CDKN: Webinar Spotlights Inclusive, Equitable Roles for Marginalised Communities in Climate Actions

Daring Cities 2023,  an action-oriented annual global forum on climate change for urban leaders taking on the climate emergency, was recently organised by ICLEI- Local Governments for Sustainability in Bonn, Germany.

As part of the virtual forum, ICLEI South Asia hosted an engaging webinar on ‘’Reaching out to All: Mainstreaming Gender and Social Inclusion to Enhance Climate Actions” on 1 August, 2023, under the Climate and Development Knowledge Network (CDKN) – Accelerating Inclusive Action Programme, supported by the Ministry of Foreign Affairs of the Netherlands and the International Development Research Centre (IDRC), Canada.  Researchers, decision-makers, policy makers and urban practitioners, among other experts from across the world addressed issues such as diversity and gender intersectionality of climate impacts in the pursuit of inclusive and equitable climate resilience.

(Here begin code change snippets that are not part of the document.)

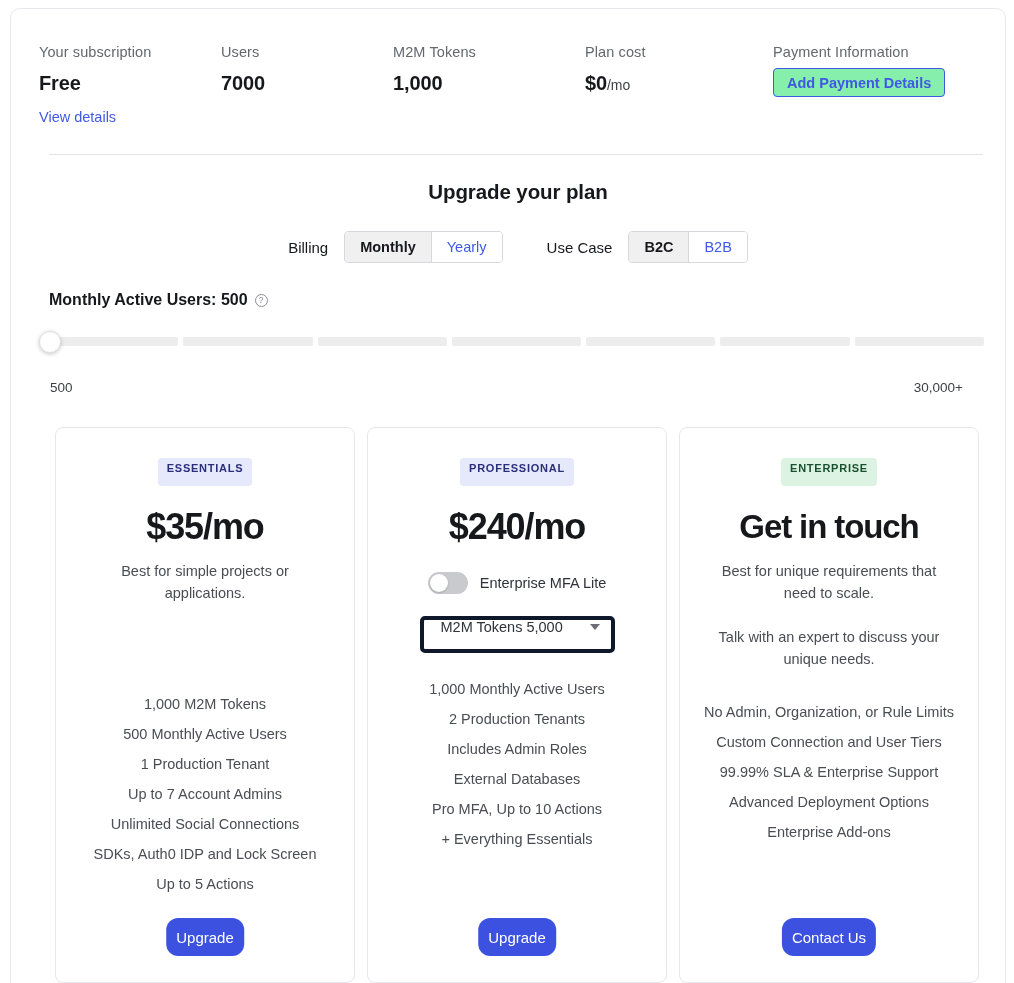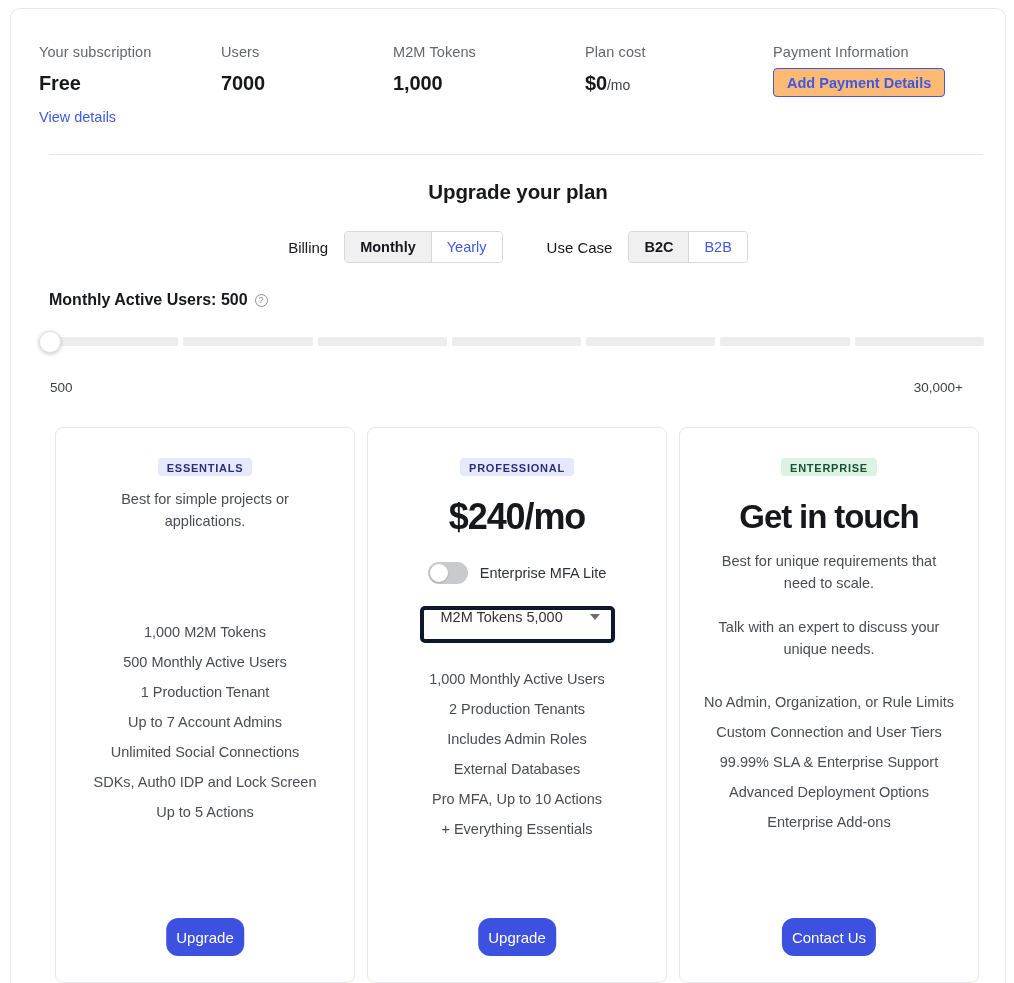"Add Payment Details" .pay-btn { background: #fdba74 -> #86efac }
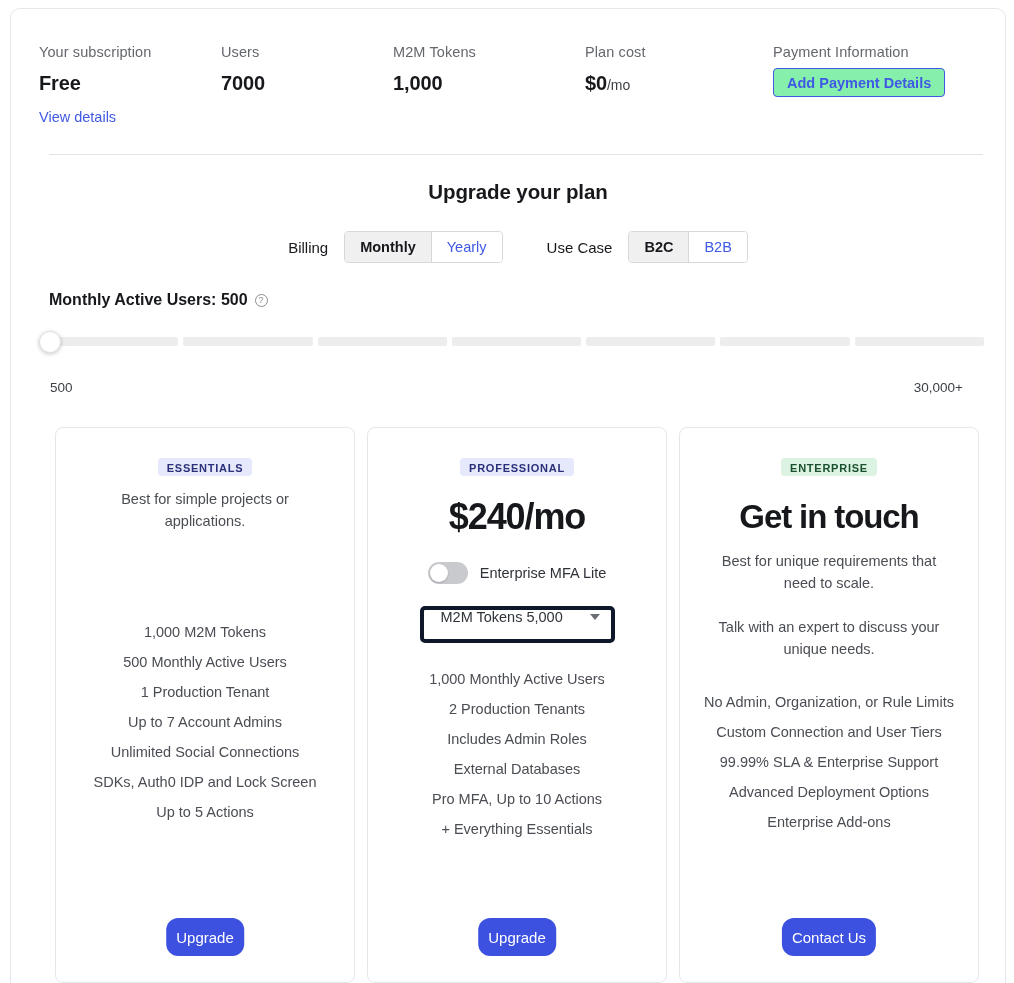"ESSENTIALS" .badge { padding: 4px 9px 2px 9px -> 4px 9px 12px 9px }
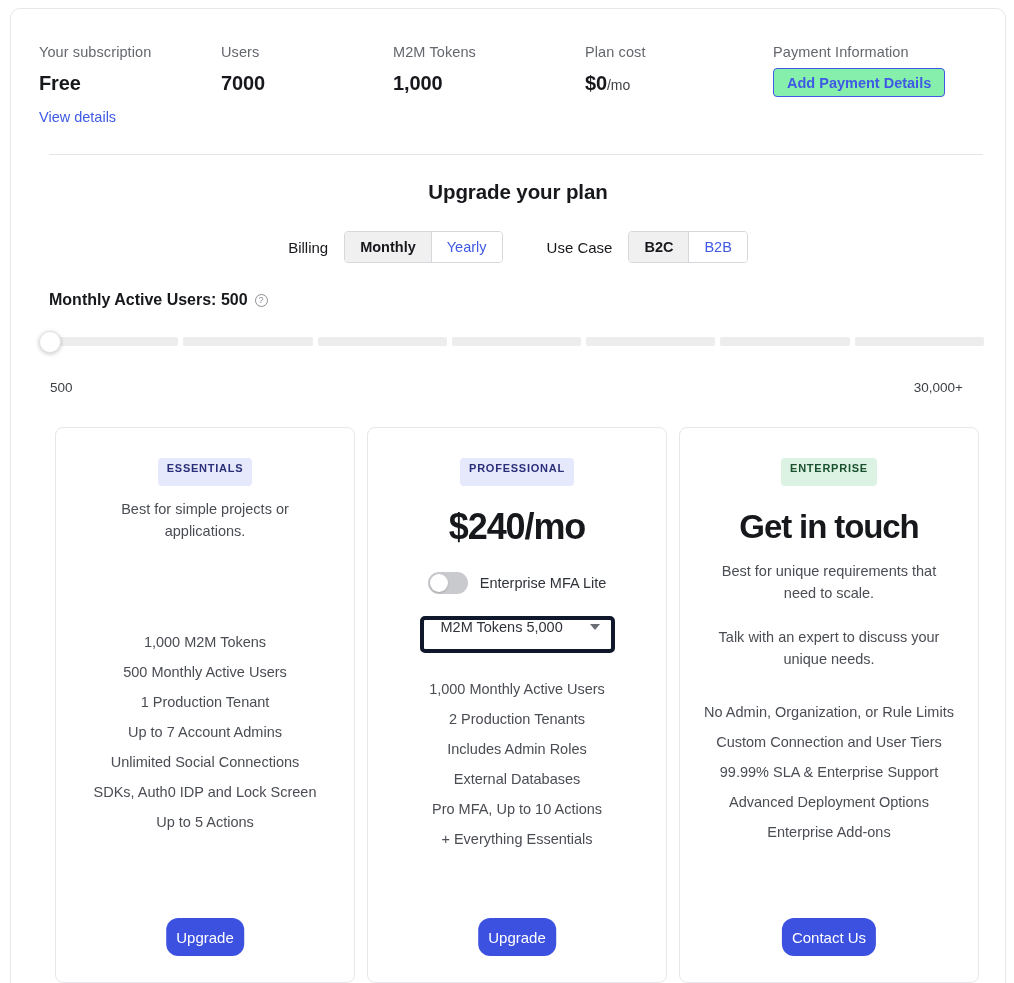"$35/mo" div.price { html: none -> <div>$35/mo</div> }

The objective of the discussion was to develop better understanding of the array of climate impacts on people, including gender-based marginalisation, and of innovative approaches that could be mainstreamed into resilience planning, besides exploring the intrinsic linkages of gender, equality and social inclusion (GESI) and climate actions.

Ms. Bedoshruti Sadhukhan, Senior Programme Coordinator, ICLEI South Asia,  moderated the discussion, in which the expert panel comprised Ms. Karnika Yadav, Director, Intellecap Advisory Services Private Limited, Nairobi; Dr. Mani Ram Banjade, Senior Research Fellow, South Asia Institute of Advanced Studies, Kathmandu; and Ms. Mairi Dupar, Senior Analyst, Overseas Development Institute, London.

Ms. Yadav spoke about the socio-cultural biases, stereotypical roles and responsibilities of women, especially as caregivers, the lack of databases, multiple socio-economic perspectives of gender, and an inadequate policy environment that restricts participatory action planning and adaptability. In this context, she highlighted critical aspects such as gender-disaggregated and systematised data collection, factoring in GESI in small and medium enterprises, leveraging traditional knowledge and skills through community participation, and impactful awareness building towards overcoming barriers. She emphasised optimising the potential of entrepreneurs and impact businesses that are developing locally contextualised solutions, thereby ensuring target-oriented inclusive climate action.

In his presentation, Dr. Banjade said that structural inequalities and power imbalances restrict and delay marginalised groups’ disaster response and recovery. He spoke about the pivotal role of concerted action, such as by multi-stakeholder forums as well as close coordination between governments, communities and private players in addressing gender imbalances, and mentioned the example of haat bazaars (local small-scale farmers’ markets) that have been revived in Nepal greatly supporting marginalised women farmers.

Ms. Dupar made a brief presentation on the practical guidance on gender inclusion developed under the CDKN programme, and mentioned the need for gender inclusion across the entire project cycle. She called for women to be at the forefront of climate resilience advocacy and in promoting peer-to-peer learning, instead of being at the receiving end of resilience interventions.

Following the presentations, there was a breakout session in which a few insights from on-ground experiences towards mainstreaming GESI emerged, such as:

  • To ensure meaningful engagement of marginalised groups in projects and the successful integration of GESI in development initiatives, it is essential to employ effective and sensitive language and communication strategies. Long-term awareness campaigns and capacity-building efforts play a crucial role in fostering trust and understanding in communities for inclusive project implementation.
  • A robust assessment of climate risks and vulnerabilities for all traditionally marginalised groups, is needed for ensuring equitable access to project outputs. The urban-rural divide in this context can be bridged by providing grassroots-level and socio-culturally appropriate solutions such as access to telephones for women to participate in stakeholder consultations remotely. Further, if men and youth become allies in the integration process, it will help to harness the skills of marginalised groups and overcome socio-economic barriers.
  • Technical and financials resources must be allocated for holding in-depth interviews, focus group discussions and storytelling sessions, preparing case stories etc., that move beyond simple numbers to collect insights into the underlying barriers, potential unintended consequences of project interventions and key drivers of change.
  • In the urban context, the integration of GESI is more complex and results in the administration using piecemeal approaches to it. There is a need to involve the disadvantaged and marginalised communities in planning processes from the outset, such as the engagement of informal settlements in cities.

The webinar put focus on meaningful gender inclusion, challenges such as overburdening women with climate actions where they are already burdened with domestic chores, and the role of civil society organisations in  anchoring community action. As the world transitions from ‘global warming’ to ‘global boiling’, this webinar reiterated the importance of inclusive and collective efforts towards building climate resilience.